Write an exact copy of the entries below that leaves out all pictures.

(Data entries)
--- --- ---

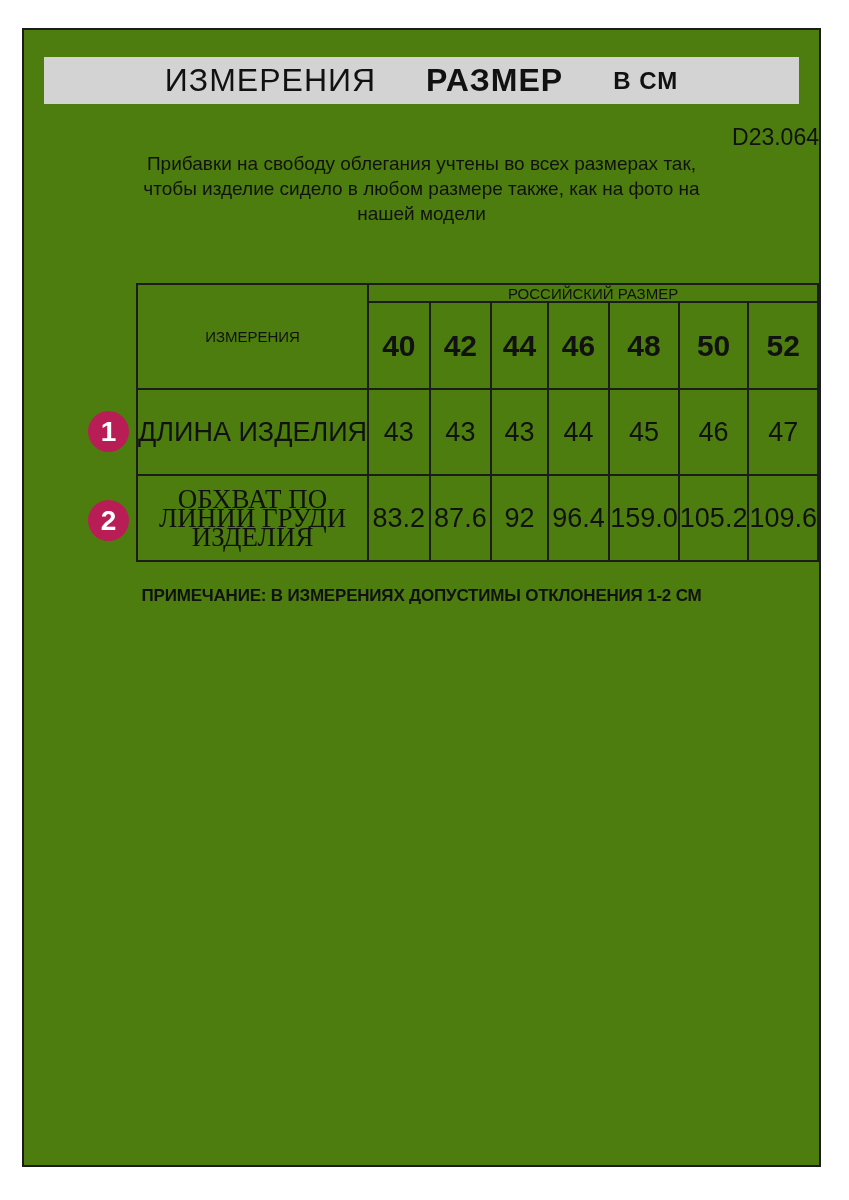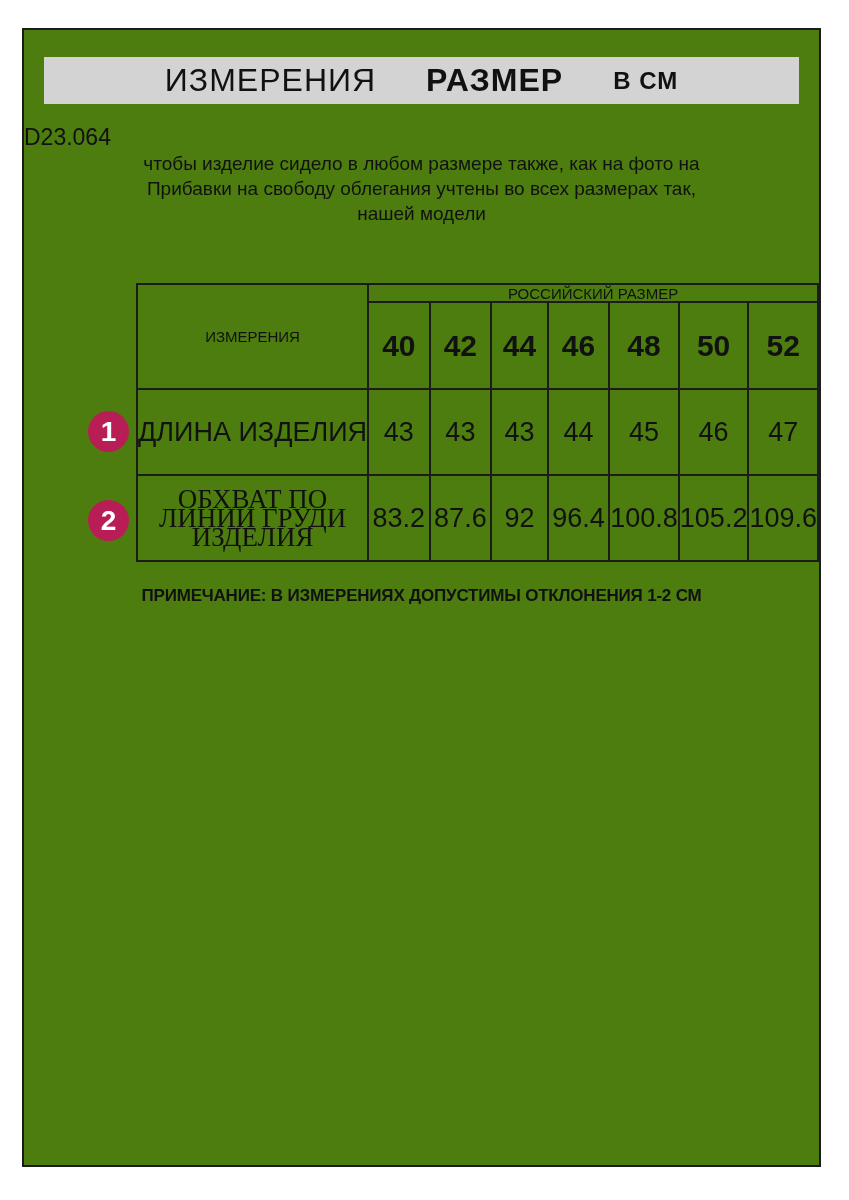--- a/index.html
+++ b/index.html
@@ -38,21 +38,21 @@
     white-space: nowrap;
   }
   .banner .w1 { font-size: 32px; font-weight: 400; letter-spacing: 1px; }
   .banner .w2 { font-size: 32px; font-weight: 700; letter-spacing: 1px; }
   .banner .w3 { font-size: 24px; font-weight: 700; letter-spacing: 1px; }
   .product-code {
     position: absolute;
     top: 94px;
     left: 0;
     width: 100%;
-    text-align: left;
+    text-align: right;
     font-size: 23px;
     font-weight: 400;
   }
   .description {
     position: absolute;
     top: 121px;
     left: 0;
     width: 100%;
     text-align: center;
     font-size: 19px;
@@ -121,22 +121,22 @@
 
   <div class="banner">
     <span class="w1">ИЗМЕРЕНИЯ</span>
     <span class="w2">РАЗМЕР</span>
     <span class="w3">В СМ</span>
   </div>
 
   <div class="product-code">D23.064</div>
 
   <div class="description">
+    <div>Прибавки на свободу облегания учтены во всех размерах так,</div>
     <div>чтобы изделие сидело в любом размере также, как на фото на</div>
-    <div>Прибавки на свободу облегания учтены во всех размерах так,</div>
     <div>нашей модели</div>
   </div>
 
   <table class="size-table">
     <colgroup>
       <col class="col-label">
       <col class="col-size">
         <col class="col-size">
         <col class="col-size">
         <col class="col-size">
@@ -167,21 +167,21 @@
         <td>45</td>
         <td>46</td>
         <td>47</td>
       </tr>
       <tr class="row-data">
         <td class="label-cell label-cell-multi">ОБХВАТ ПО ЛИНИИ ГРУДИ ИЗДЕЛИЯ</td>
         <td>83.2</td>
         <td>87.6</td>
         <td>92</td>
         <td>96.4</td>
-        <td>100.8</td>
+        <td>159.0</td>
         <td>105.2</td>
         <td>109.6</td>
       </tr>
     </tbody>
   </table>
 
   <div class="badge badge-1">1</div>
   <div class="badge badge-2">2</div>
 
   <div class="note">ПРИМЕЧАНИЕ: В ИЗМЕРЕНИЯХ ДОПУСТИМЫ ОТКЛОНЕНИЯ 1-2 СМ</div>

--- --- ---

#### [Output below]
--- a/index.html
+++ b/index.html
@@ -38,21 +38,21 @@
     white-space: nowrap;
   }
   .banner .w1 { font-size: 32px; font-weight: 400; letter-spacing: 1px; }
   .banner .w2 { font-size: 32px; font-weight: 700; letter-spacing: 1px; }
   .banner .w3 { font-size: 24px; font-weight: 700; letter-spacing: 1px; }
   .product-code {
     position: absolute;
     top: 94px;
     left: 0;
     width: 100%;
-    text-align: left;
+    text-align: right;
     font-size: 23px;
     font-weight: 400;
   }
   .description {
     position: absolute;
     top: 121px;
     left: 0;
     width: 100%;
     text-align: center;
     font-size: 19px;
@@ -121,22 +121,22 @@
 
   <div class="banner">
     <span class="w1">ИЗМЕРЕНИЯ</span>
     <span class="w2">РАЗМЕР</span>
     <span class="w3">В СМ</span>
   </div>
 
   <div class="product-code">D23.064</div>
 
   <div class="description">
+    <div>Прибавки на свободу облегания учтены во всех размерах так,</div>
     <div>чтобы изделие сидело в любом размере также, как на фото на</div>
-    <div>Прибавки на свободу облегания учтены во всех размерах так,</div>
     <div>нашей модели</div>
   </div>
 
   <table class="size-table">
     <colgroup>
       <col class="col-label">
       <col class="col-size">
         <col class="col-size">
         <col class="col-size">
         <col class="col-size">
@@ -167,21 +167,21 @@
         <td>45</td>
         <td>46</td>
         <td>47</td>
       </tr>
       <tr class="row-data">
         <td class="label-cell label-cell-multi">ОБХВАТ ПО ЛИНИИ ГРУДИ ИЗДЕЛИЯ</td>
         <td>83.2</td>
         <td>87.6</td>
         <td>92</td>
         <td>96.4</td>
-        <td>100.8</td>
+        <td>159.0</td>
         <td>105.2</td>
         <td>109.6</td>
       </tr>
     </tbody>
   </table>
 
   <div class="badge badge-1">1</div>
   <div class="badge badge-2">2</div>
 
   <div class="note">ПРИМЕЧАНИЕ: В ИЗМЕРЕНИЯХ ДОПУСТИМЫ ОТКЛОНЕНИЯ 1-2 СМ</div>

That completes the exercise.